At FOX News, talking head Megyn Kelly has boldly proclaimed that Santa is white, apparently meaning he is an imaginary being of Northern European descent. For good measure, she added that Jesus is white, too.
Now, boldly proclaiming a racial heritage for a nonexistent person is just being argumentative for the sake of it. It's like the old question of a tree falling in the forest with nobody around to hear it, and whether that tree makes a sound when it crashes down. This is manifestly a species-centric argument, because if a tree falls in the forest it must create certain vibrations that non-humans, like the squirrels sitting in it, perceive as sound. I think it is safe to say they are also noticed as noise by slow-moving creatures about to be crushed by that tree.
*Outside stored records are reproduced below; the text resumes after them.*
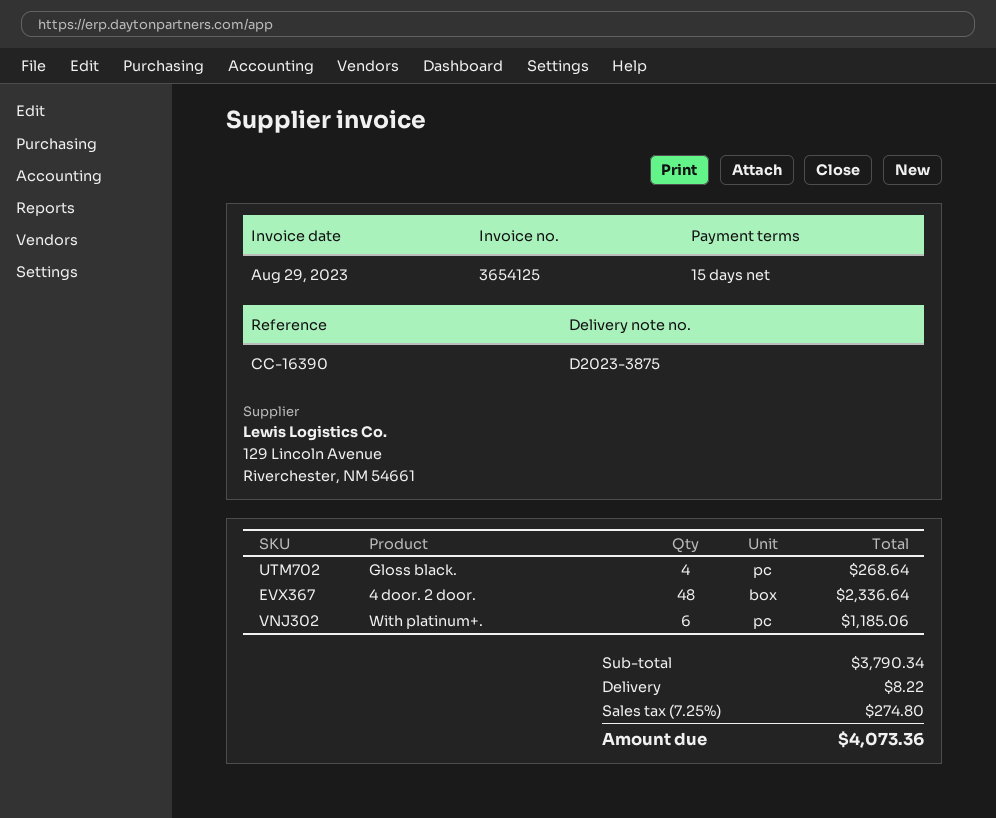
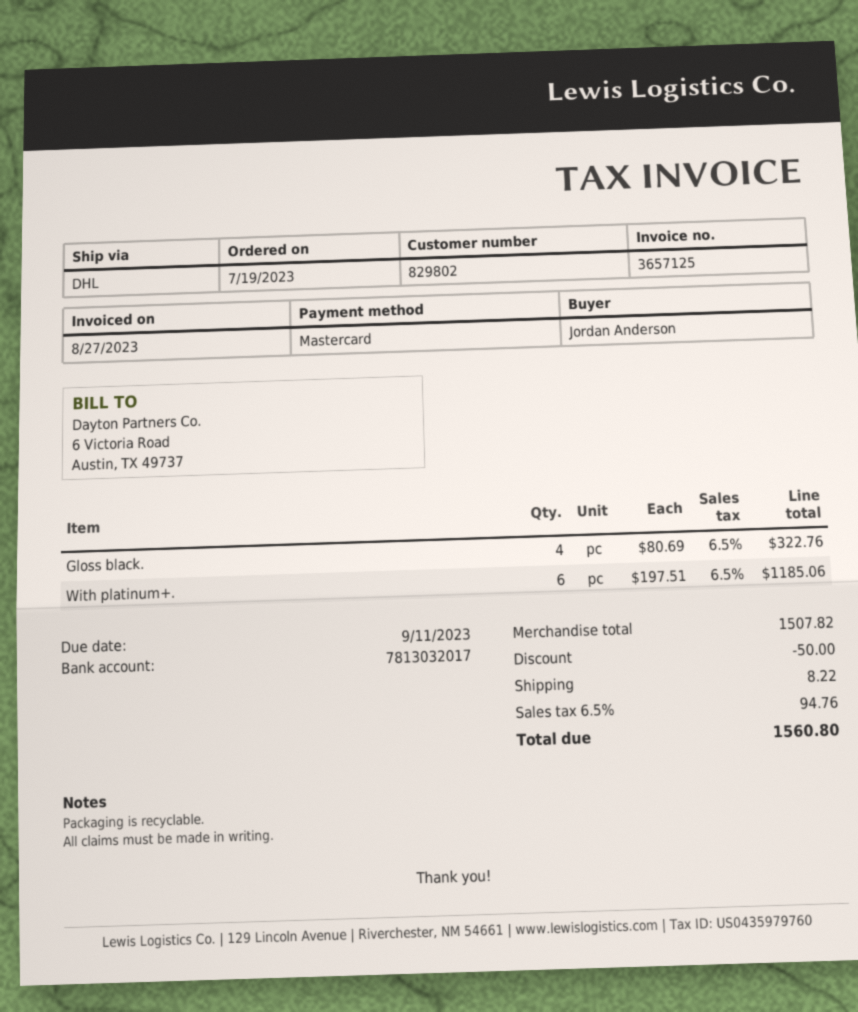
invoice number: 3654125 -> 3657125
invoice date: 2023-08-29 -> 2023-08-27
Gloss black.: 4 for 268.64 -> 4 for 322.76
4 door. 2 door.: 48 for 2336.64 -> none
subtotal: 3790.34 -> 1507.82
discount: none -> 50.00
tax: 7.25% = 274.80 -> 6.5% = 94.76
total: 4073.36 -> 1560.80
So Megyn was spoiling for a fight and she got it, but this column takes pride in its dispassionate approach to controversy and its dedication to hard facts, so let's examine the racial backgrounds of other mythical creatures for clues to the color of Santa:
The Easter Bunny is generally portrayed as a white bunny in pictures, but in boxed form this rabbit is usually chocolate. There's not much of an argument for either side here.
Is the Tooth Fairy black or white? Frankly, we don't even know if the Tooth Fairy is a he or a she, or even an androgynous winged philanthropist. In any case, this magical being is a fairy, not a person. We humans generally don't care about the colors of non-humans. We breed our pets and livestock in all kinds of color variations, just to amuse ourselves. Even people who are keenly concerned with the color of their neighbor don't care much about the color of their neighbor's dog. I think most of us are comfortable with a tiny being that sneaks into our houses at night to leave money under our children's pillows being any color it happens to be.
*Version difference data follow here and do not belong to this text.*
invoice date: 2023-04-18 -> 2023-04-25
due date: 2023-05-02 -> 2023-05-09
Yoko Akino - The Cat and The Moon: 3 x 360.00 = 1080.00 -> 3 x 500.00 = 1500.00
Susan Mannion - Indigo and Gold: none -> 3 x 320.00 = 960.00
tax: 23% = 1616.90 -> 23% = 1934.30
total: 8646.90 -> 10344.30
What about Santa's elves? Again, these tiny toymakers are not generally thought to be human, therefore their race doesn't matter, although I am sure FOX News wouldn't mind if some of them were depicted as black, especially the ones that picked candy canes in the candy cane fields around the North Pole or played running back in the Arctic's most popular professional sports league, the N-Elf-L.
Mrs. Santa? Not nearly as hounded by the Christmas-card painting paparazzi as the Mister, so much more rarely portrayed. She could easily be black. I mean it takes a strong woman to keep her man going out to his workshop every day and to insist that he complete his world-wide delivery schedule in one night, so he doesn't have time to be out fooling around. Mrs. Santa must also be able to make quick, instinctive decisions on cases of goodness vs. badness. Many black women I know have these qualities.
But Santa himself, an omniscient being who watches over us all constantly, rewards the nice and punishes the naughty, usually according to the standards set by our parents, is a convenient myth for this happy time of year. His race hardly matters, for in his season he brings to those who truly believe in him an urgent if somewhat temporary urge to do good and make peace.
And you could certainly say the same about Jesus.